Мне представляется, что более глубоким символом творчества Джойса является не ночь, не люциферовский мир, но мир наизнанку, человеческая глубина, выставленная на обозрение, под яркими лучами света. Ибо истина суть открытость, правдивость, а темнота — атрибут слепоты, лжи, лицемерия, обмана.
Зачем Джойсу потребовался этот фантастический эксперимент с языком, эта немыслимая семиотическая гибридизация, эта концентрация средств, это смысловое уплотнение, доводящее языковые символы до абсолютной герметичности? Черпая словарный запас из 70 (!) языков, "разлагая слова до их живого ядра и розового пупочка", "сверхоплодотворяя" слово, понимал ли он сам, что делает текст недоступным для восприятия?

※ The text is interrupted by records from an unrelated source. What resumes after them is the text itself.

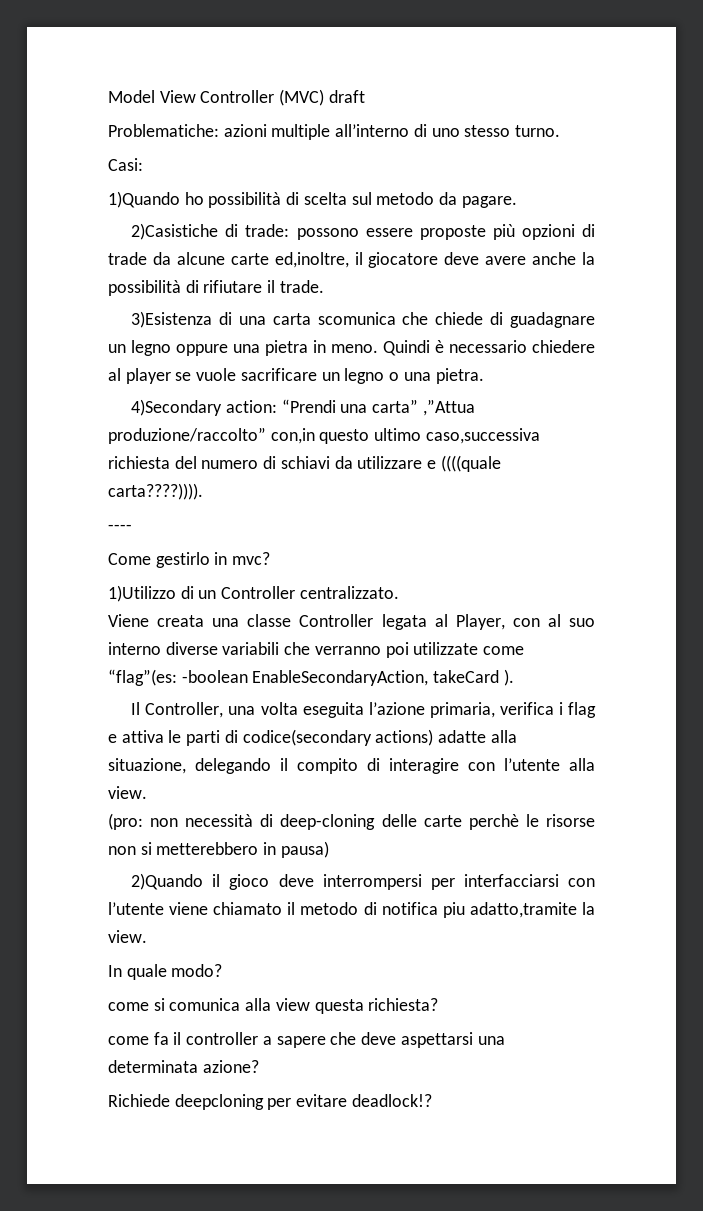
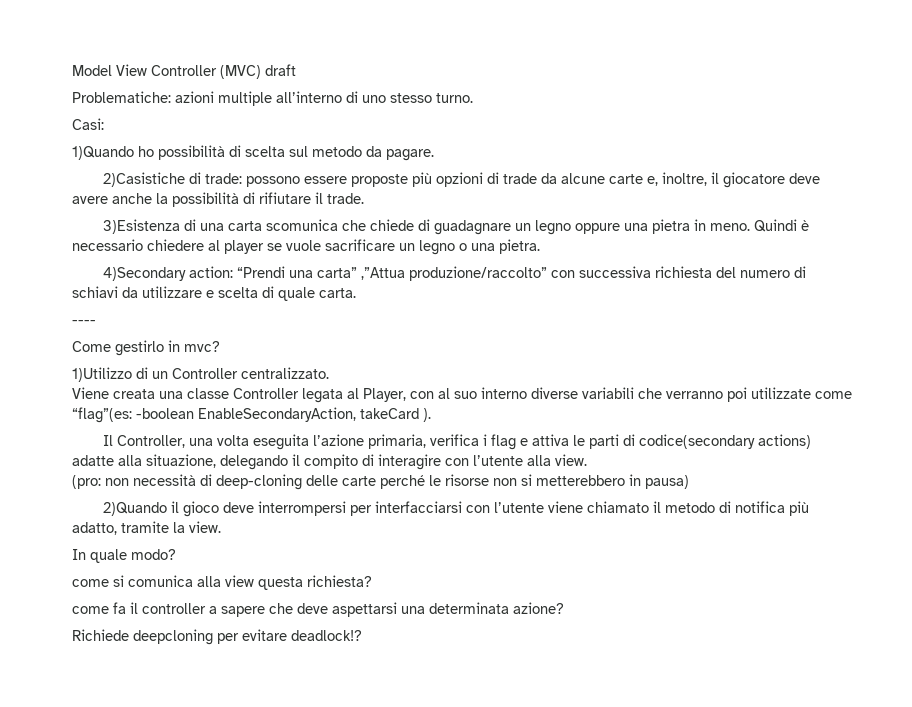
- 2)Casistiche di trade: possono essere proposte più opzioni di trade da alcune carte ed,inoltre, il giocatore deve avere anche la possibilità di rifiutare il trade.
+ 2)Casistiche di trade: possono essere proposte più opzioni di trade da alcune carte e, inoltre, il giocatore deve avere anche la possibilità di rifiutare il trade.
- 4)Secondary action: “Prendi una carta” ,”Attua produzione/raccolto” con,in questo ultimo caso,successiva richiesta del numero di schiavi da utilizzare e ((((quale carta????)))).
+ 4)Secondary action: “Prendi una carta” ,”Attua produzione/raccolto” con successiva richiesta del numero di schiavi da utilizzare e scelta di quale carta.
- (pro: non necessità di deep-cloning delle carte perchè le risorse non si metterebbero in pausa)
+ (pro: non necessità di deep-cloning delle carte perché le risorse non si metterebbero in pausa)
- 2)Quando il gioco deve interrompersi per interfacciarsi con l’utente viene chiamato il metodo di notifica piu adatto,tramite la view.
+ 2)Quando il gioco deve interrompersi per interfacciarsi con l’utente viene chiamato il metodo di notifica più adatto, tramite la view.

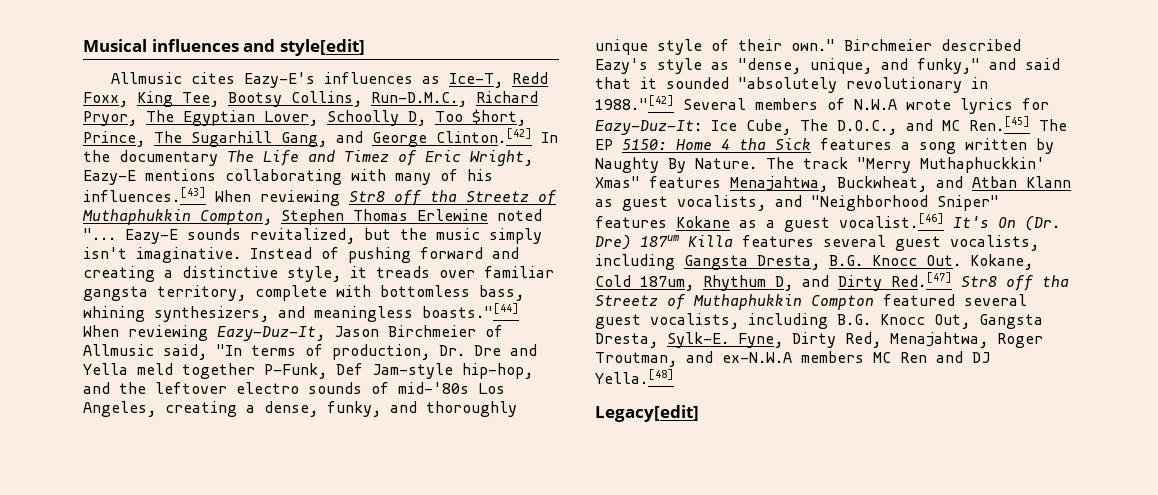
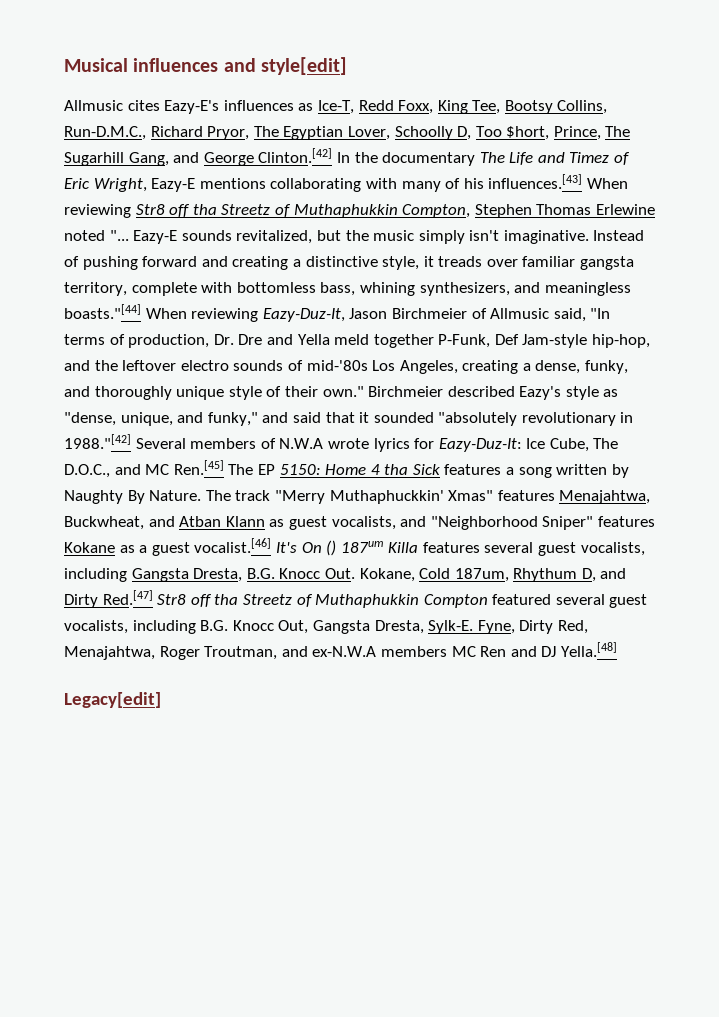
- The track "Merry Muthaphuckkin' Xmas" features Menajahtwa, Buckwheat, and Atban Klann as guest vocalists, and "Neighborhood Sniper" features Kokane as a guest vocalist.[46] It's On (Dr. Dre) 187um Killa features several guest vocalists, including Gangsta Dresta, B.G. Knocc Out. Kokane, Cold 187um, Rhythum D, and Dirty Red.[47] Str8 off tha Streetz of Muthaphukkin Compton featured several guest vocalists, including B.G. Knocc Out, Gangsta Dresta, Sylk-E.
+ The track "Merry Muthaphuckkin' Xmas" features Menajahtwa, Buckwheat, and Atban Klann as guest vocalists, and "Neighborhood Sniper" features Kokane as a guest vocalist.[46] It's On () 187um Killa features several guest vocalists, including Gangsta Dresta, B.G. Knocc Out. Kokane, Cold 187um, Rhythum D, and Dirty Red.[47] Str8 off tha Streetz of Muthaphukkin Compton featured several guest vocalists, including B.G. Knocc Out, Gangsta Dresta, Sylk-E.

С. Хоружий выдвинул интереснейшую гипотезу, согласно которой Джойс пытался добиться в области языка того же эффекта, какого добился Босх в области зрительных образов: "Оба художника создают собственные, новые знаковые системы путем разъятия, измельчения обычных. Если в обычной системе звуковых образов значащей единицей было слово, а зрительных образов фигура, вещь, то у Джойса значащими единицами делаются части слова, у Босха — части фигур, части вещей".
По Хоружему, Джойс переоценил способности интеллектуального читателя в дешифровке смысловых и звуковых гибридов, полагая ресурсы обычного восприятия и языковое чутье человека сравнимыми с его собственными: "Безусловно, любой образованный читатель может прочесть и понять эту книгу, если только будет не раз возвращаться к тексту".
Текст Джойса так нашпигован смыслами, что раздувшееся внутреннее содержание расперло, разорвало, разрушило его внешнюю форму — часто до полной неузнаваемости.
И в таких случаях текст Джойса не говорит читателю ничего — именно оттого, что имеет сказать слишком много!
Даже столь изощренные в словесной стихии художники, как Эзра Паунд, отнеслись к плодам производства "фабрики Джойса" скептически.
Всего две вещи на свете, быть может, еще и стоили бы этакого накручивания: божественное откровение или вернейшее средство от триппера… но как бы там ни было, я начисто не волоку, кто что где с чем к чему… и так далее.
Простодушная Нора выразилась проще: "Ну чего, чего ты не пишешь разумные книжки, которые бы люди могли понять?".
Ответ на этот вопрос, мне кажется, не мог дать сам Джойс, а его рациональные объяснения, почему он так делает, не выдерживают критики. Джойс уверял, что писать о темной стихии подсознательного, мифологического, ночного обычным языком нельзя — для этого он и творил свой язык сна. Но на самом деле бессознательной стихии "автоматического письма" он противопоставил сверхсознательное конструирование языка, требующее максимального напряжения интеллекта.
По своей внутренней организации, своей ткани это не бессознательный, а гиперсознательный текст, он сделан поистине ювелирно — а ювелирную работу делают в ярком свете, а не во тьме ночи. И еще: разве вяжется с ночною, спящей стихией — буйный комизм романа? Сочинять хитроумнейшие шутки-головоломки — это что же функция бессознательного? Полноте!
Я полагаю, что после мирового признания, пусть в узких литературных кругах, после Улисса с его виртуозными языковыми экспериментами, Джойс уже не мог ни повториться, ни остановиться! Языковая стихия, которую он создал, подхватила его самого: ресурсы английского языка были им исчерпаны — значит нужно было двигаться дальше.
В корне всего, таким образом, оказывается непрестанное, неутолимое стремление художника дальше, ко все новым и новым горизонтам и берегам в мире слова. Мы знаем, что это за стремление: под другим именем это просто дар. Он жил в художнике как автономное, не подвластное ему самому начало и неумолимо влек его дальше, не давая остановиться. Во всем позднем творчестве Джойса именно он, дар слова, явственно ощутим как двигатель и как господин всего; а сильный, цепкий, иезуитский ум — лишь в услужении, на посылках. Да только ли ум? в конечном счете вся личность и вся жизнь! Он следовал за своим демоном, своим чудовищным словесным гением… "Не сошел ли я с ума?" — спрашивал он в конце. И спрашивал совершенно не в состоянии аффекта". Так пишет Луи Жилле, близкий знакомый и проницательный наблюдатель. А нам, русским, вспоминается Велимир Хлебников, другой раб того же дара. Они оба — повелители языка, а потом — пленники его: они сумели узнать мир языка, как это не дано другим, сумели войти туда и раскрыть все тайны; но, войдя, они сами там оказались в плену и не могли вернуться обратно. Так размышляет Ремизов: "Дар внутреннего слуха так не проходит: что-то, как-то и когда-то случится, и вот — человек пропал". Они не могли видеть оттуда обычный мир: не могли сделать себя и свой опыт внятными людям.